Question

Three particles of masses $1\text{Kg}$, $2\text{Kg}$ and $3\text{Kg}$ are situated at the corners of an equilateral triangle.
The speed of each particle is shown in the figure. Each particle maintains a direction towards the particle at the next corner symmetrically. The velocity of centre of mass of the system at this instant, if initially the system starts from rest, is:

• A. $3{\text{ms}}^{-1}$
• B. $5{\text{ms}}^{-1}$
• C. $6{\text{ms}}^{-1}$
• D. zero

Answer 1

The correct option is D zero

Velocity of centre of mass is given by,

${\overrightarrow{v}}_{com}=\frac{m_1{\overrightarrow{v}}_1+m_2{\overrightarrow{v}}_2+m_3{\overrightarrow{v}}_3}{m_1+m_2+m_3}$

$\Rightarrow {\overrightarrow{v}}_{com}=\frac{\text{Total momentum}}{\text{Total mass}}$

In this case, the total momentum is zero, because magnitude of momentum of each particle is same and they are symmetrically oriented.

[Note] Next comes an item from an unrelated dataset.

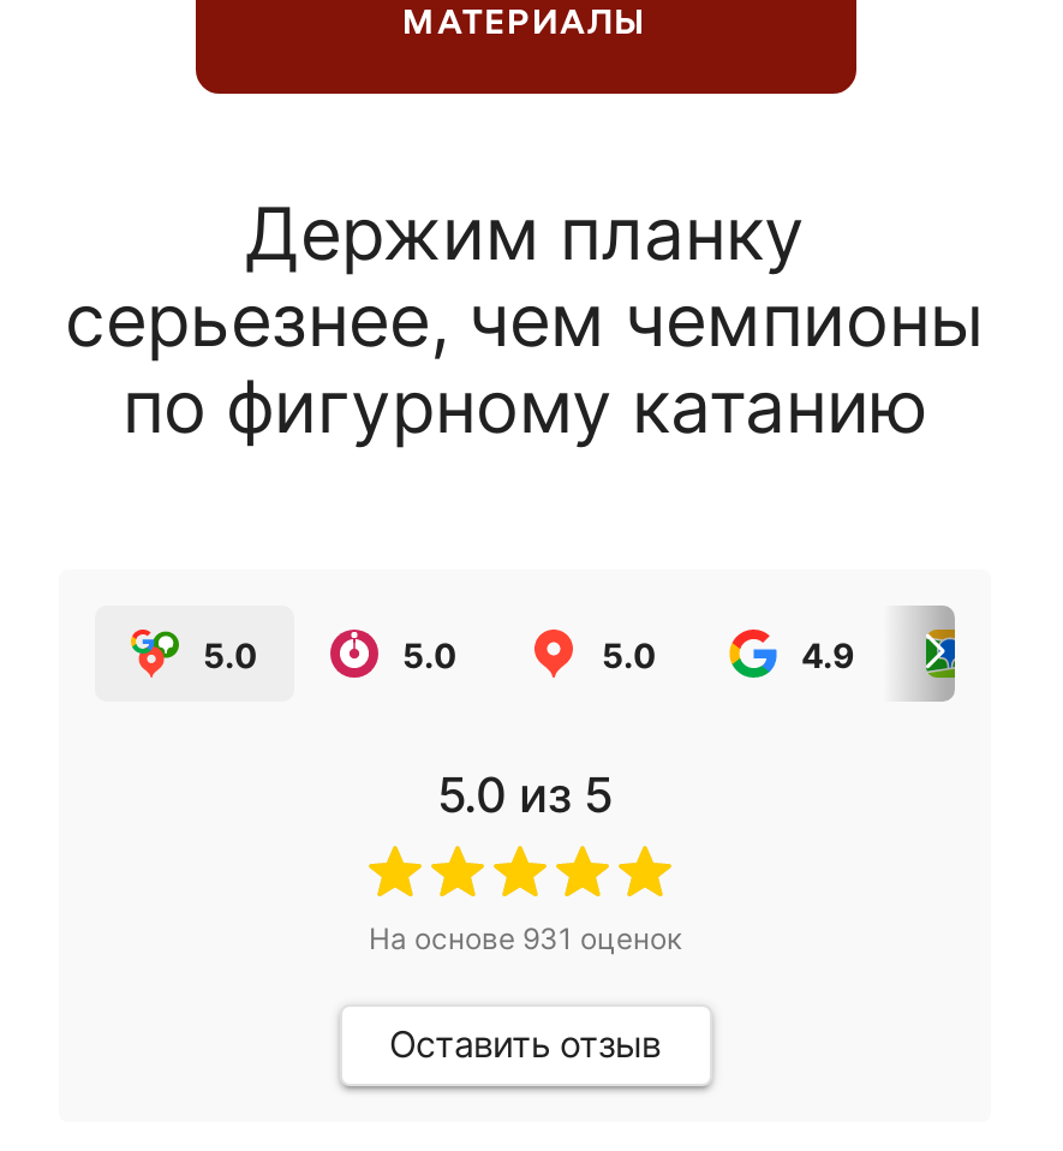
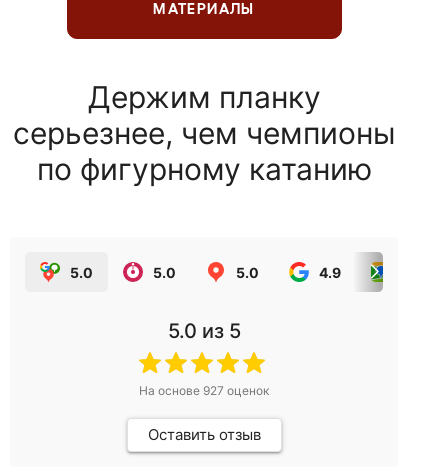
[369,920,681,956] На основе 931 оценок -> [139,383,269,398] На основе 927 оценок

So, ${\overrightarrow{p}}_1+{\overrightarrow{p}}_2+{\overrightarrow{p}}_3=0$

So, ${\overrightarrow{v}}_{com}=0$

Hence, option $\left(D\right)$ is the correct answer.

Why this Question? Note: Velocity of centre of mass of a system of particle is given by, ${\overrightarrow{v}}_{com}=\frac{m_1{\overrightarrow{v}}_1+m_2{\overrightarrow{v}}_2+m_3{\overrightarrow{v}}_3}{m_1+m_2+m_3}$